観る者の背中を押すストーリーとキャラクターの魅力を解説
Hey! Say! JUMP伊野尾慧が初ミュージカルで奮闘!『ハネムーン・イン・ベガス』上演開始
2024.04.10 17:30
2024.04.10 17:30
Hey! Say! JUMPの伊野尾 慧が主演をつとめるブロードウェイミュージカル『ハネムーン・イン・ベガス』が4月9日(火)より池袋・東京建物Brillia HALLにて開幕。それに先駆け、4月8日(月)に公開ゲネプロと記者会見が行われた。
今作は1992年に大ヒットしたニコラス・ケイジ&サラ・ジェシカ・パーカー出演の同名映画を、監督・脚本を手がけたアンドリュー・バーグマンが自らミュージカル化したブロードウェイの人気作。ラスベガスとハワイを舞台に、結婚に臆病な主人公とその彼女が巻きこまれていく騒動を、コミカルな演出で描いていく。
ジャック(伊野尾 慧)は5年越しの恋人ベッツィ(松田るか)との結婚を夢見ているが、死んだ母親のビー(霧矢大夢)から言われた「誰とも結婚しないで!」という言葉に縛られ、結婚指輪を買うことさえできない。そんな「母の呪い」から逃れ、結婚式を挙げようと訪れたのはラスベガス。滞在先に選んだのはロック歌手のバディ・ロッキー(上口耕平)がカジノでショーを披露し大盛り上がりしているホテル・ミラノだったが、そこでギャンブラーのトミー・コーマン(岸 祐二)と鉢合わせてしまう。ベッツィを見たトミーは驚愕、なんとトミーの死んだ妻にベッツィは瓜二つ! トミーはジャックからベッツィを奪おうと、子分のジョニー・サンドイッチ(小柳 友)とともにジャックを陥れ、ベッツィを連れてハワイ旅行に出かけてしまう。ジャックも二人を追ってハワイへ向かうが、そこにマヒ(青野紗穂)という名の女性が現れ……果たしてジャックは彼女を取り戻し、無事に結婚することができるのか? というストーリー。

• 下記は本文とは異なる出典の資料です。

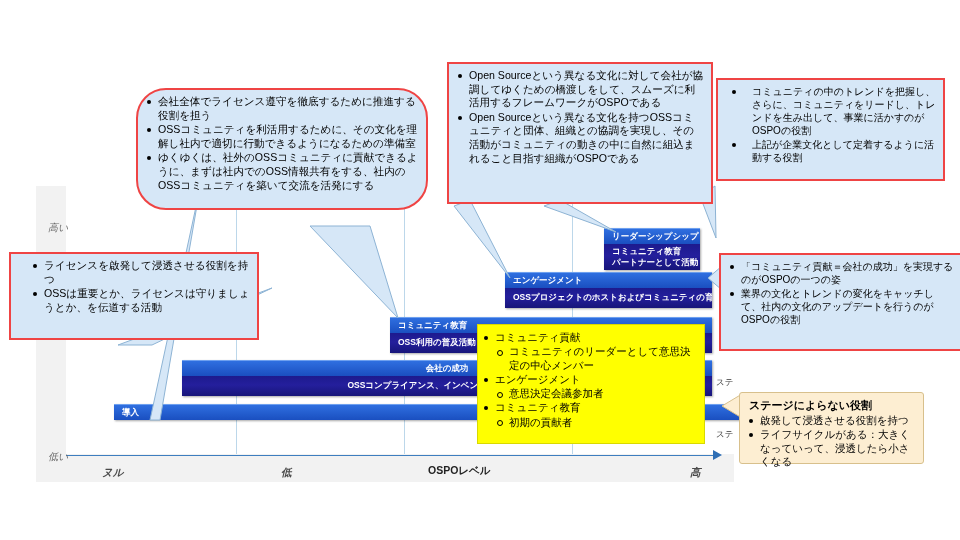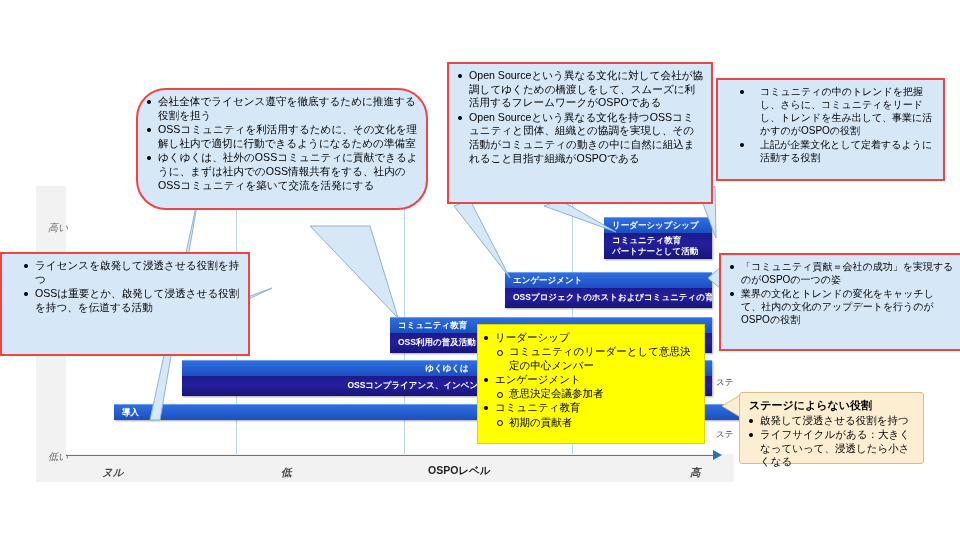"コミュニティの中のトレンドを把握し、さらに、コミュニティをリードし、トレンドを生" div.callout { padding-left: 20px -> 12px }
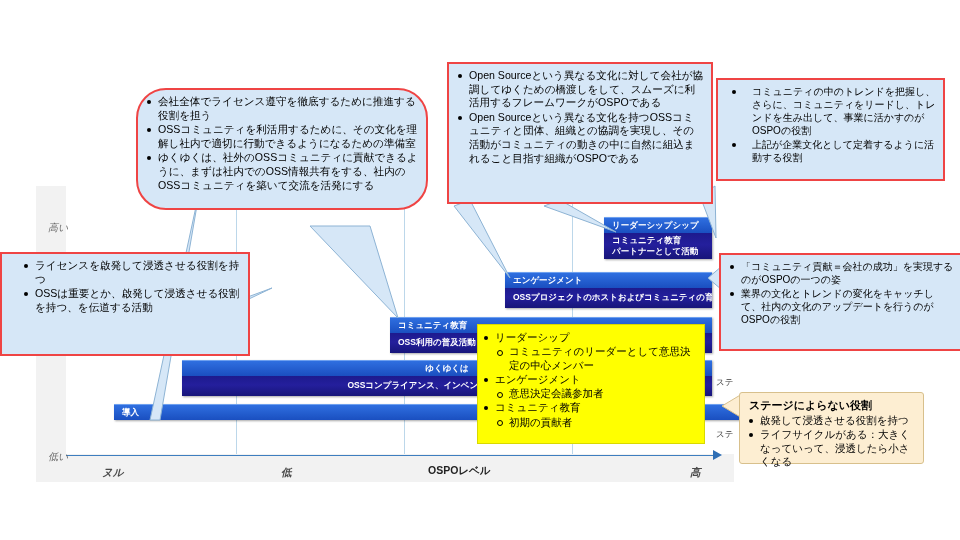"リーダーシップシップ" div.bar { top: 217px -> 228px; width: 108px -> 96px }
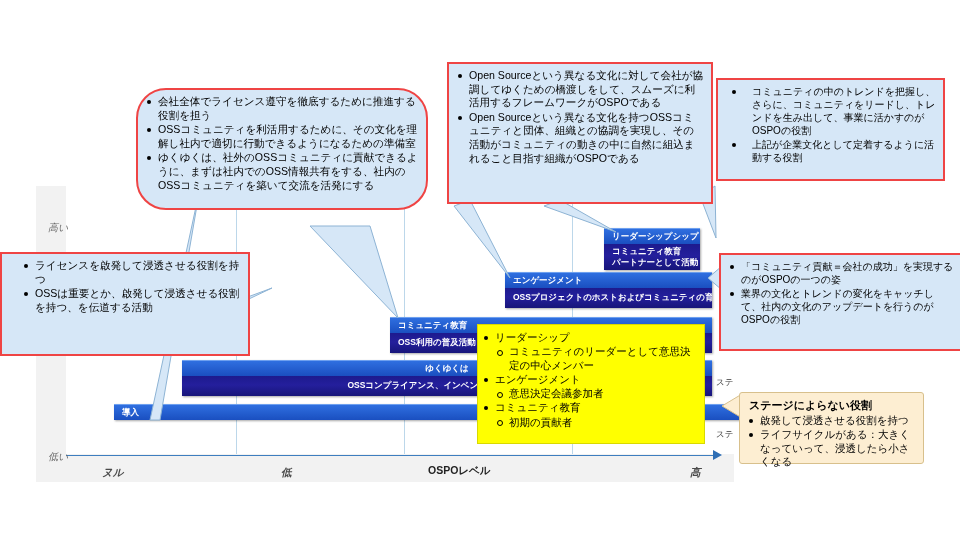"ライセンスを啟発して浸透させる役割を持つ" div.callout { height: 104px -> 88px; left: 0 -> 9px }
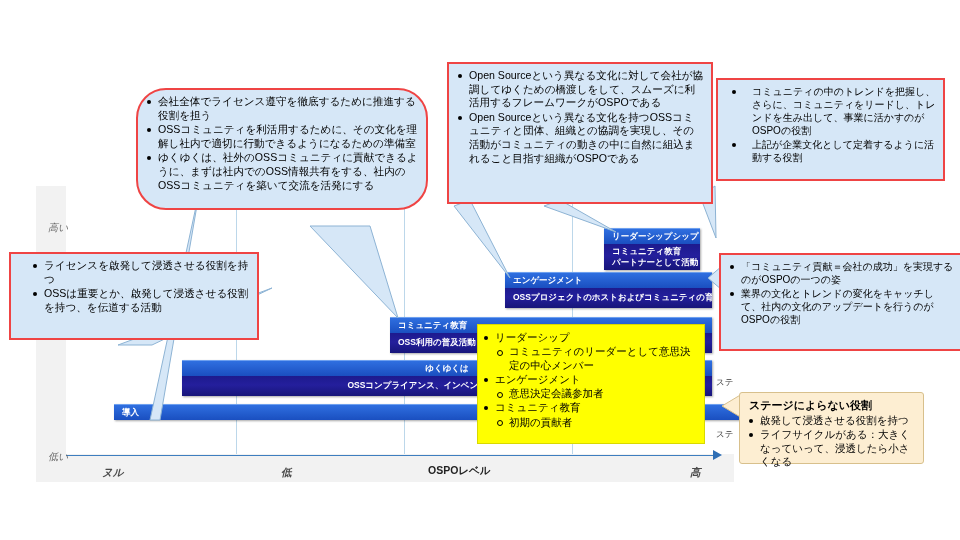"OSSは重要とか、啟発して浸透させる役割を持つ、を伝道する活動" li { text: 啟発して浸透させる役割を持つ -> ライセンスは守りましょうとか }
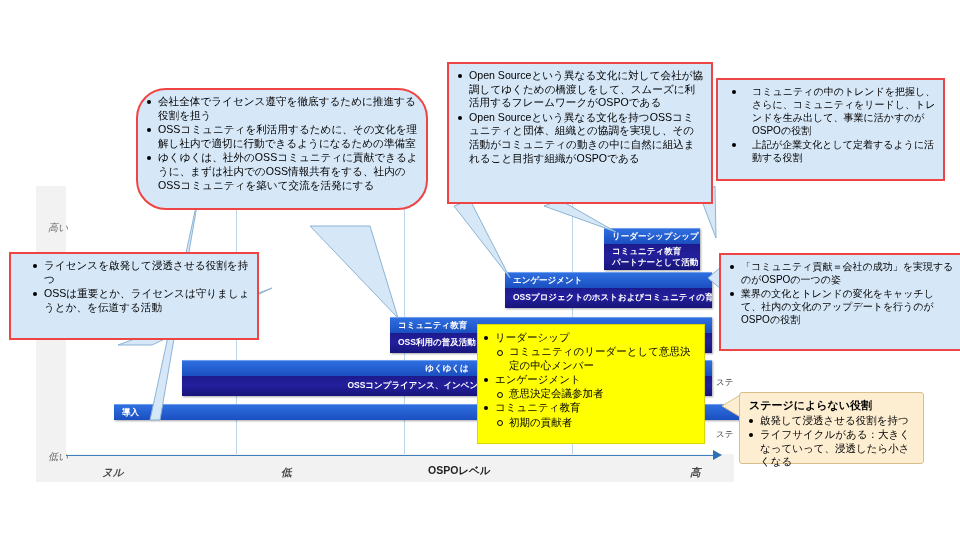"リーダーシップ" li { text: リーダーシップ -> コミュニティ貢献 }
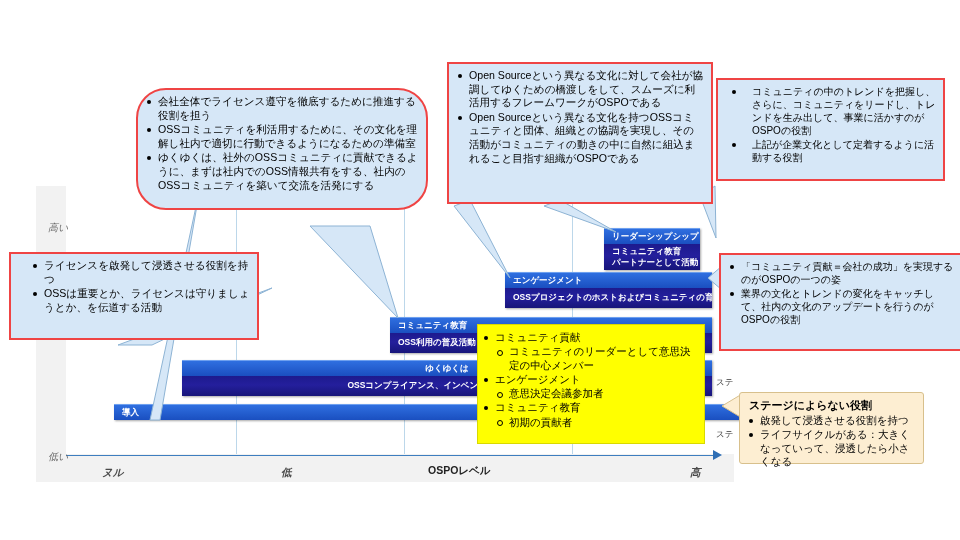"ゆくゆくは" div.bar-head { text: ゆくゆくは -> 会社の成功 }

ジャックを演じた伊野尾は、9年ぶりの舞台出演にして実は今作が初ミュージカル。記者会見でも「普段もHey! Say! JUMPで歌を歌わせていただいてはいますが、普段はやっぱり力強いメンバーがいるので、7人に支えられながら歌ってるのとはまた話が全然変わってくる。最初は『うーん、大丈夫かな』という心配はありました」と初めてのミュージカル出演に対して不安を吐露していたが、実際の舞台を見てみるとそんな心配は無用! 全編にわたり歌い、踊り、喜び、焦り……見事なミュージカル俳優ぶりを見せつける結果に。
ストーリーを読めば分かるようにこの『ハネムーン・イン・ベガス』というのは基本的にジャックがさまざまなトラブルに巻き込まれてく作品なのだが、このジャック、おそらく現実にいたらかなりイライラするタイプのキャラクターなのは間違いない。「母親の呪い」があるからといって5年も交際している彼女との結婚を回避し続け、せっかく意を決して行ったラスベガスでは調子に乗ってしまいトミーの張った“罠”にまんまとハマり、愛しのベッツィがトミーと一緒に過ごす状況を作り出してしまう。要は「ダメ」なのだ。
しかしそんなキャラの主人公が今作で観客の共感を得ることに成功しているのは、伊野尾 慧という人が持つチャーミングさと人間力、それがジャックのダメさ加減をいい感じにマイルドにしてくれ、「等身大の人物」として見せてくれているからだ。もちろん、長年のアイドル活動で培ってきたダンスや歌のスキルもバッチリ。というかこのジャックという役、伊野尾自身も会見で口にしていたがとにかく全編にわたって出演し続け、歌い踊るナンバーが相当多いハードな役だ。それを初ミュージカルでこなすのは見事と言うしかなく、今作は彼以外のキャスティングは考えられないのでは? と思うほど。
また、ジャック以外のキャストに関しても芸達者さを見せてくれる人たちが揃った。ベッツィを演じる松田るかは、ミュージカル出演2作目とは思えない堂々たるステージング。芯が強くて可愛く、愛情深いベッツィ役が非常に似合っている。見事なロングトーンの歌唱やくるくると変わる衣装など、見どころは満載だ。
ジャックからベッツィを奪うトミー役は、本格ミュージカル作品に数多く出演してきた岸 祐二なだけあり見事な歌唱力。彼の持つ大人っぽさ含めジャックとの対比がきれいなコントラストになっていて、舞台上の三角関係が観ていて非常に面白い。ジャックに“呪い”をかける母親役は、宝塚の元トップスターで今やミュージカル女優として大活躍する霧矢大夢。数少ない登場ながら相当のインパクトを与える役、これは彼女の実力と存在感ならでは。2役で舞台上に華を添える上口耕平、ジャックの腰巾着であるジョニー役の小柳 友、ハワイでジャックを誘惑(!?)するマヒ役の青野紗穂など、どのキャラクターも物語の絶妙なスパイスに。
ベッツィはジャックを捨ててトミーを選んでしまうのか? ジャックはベッツィと再会できるのか? 紆余曲折とドタバタはありつつも、最後は大団円という王道のミュージカル。幸せを呼び込むのは偶然や運などではなく、ジャックが振り絞る勇気(これが何かは見てのお楽しみ)であるところもなんとも気持ちが良い。というのもジャックが抱える“親の呪い”、彼ほどの人はそういないとは思うものの、多少は誰もが抱えているものでは? 「“お前はこうだから無理だ”と言われた」「“お前はダメだ”と言われた」……そんな親の言葉が大人になっても枷として存在している、そういう人は意外と多いはずだ。この作品はそういった観る人の抱えた“呪い”に気づかせ、それを外してくれる役割もあるのかもしれない。
コミカルさに笑って、華やかなステージングを楽しんで、最後はハッピーに! 新生活が始まるこの季節、一歩を踏み出すために背中を押してくれるようなパワーを持つ作品だ。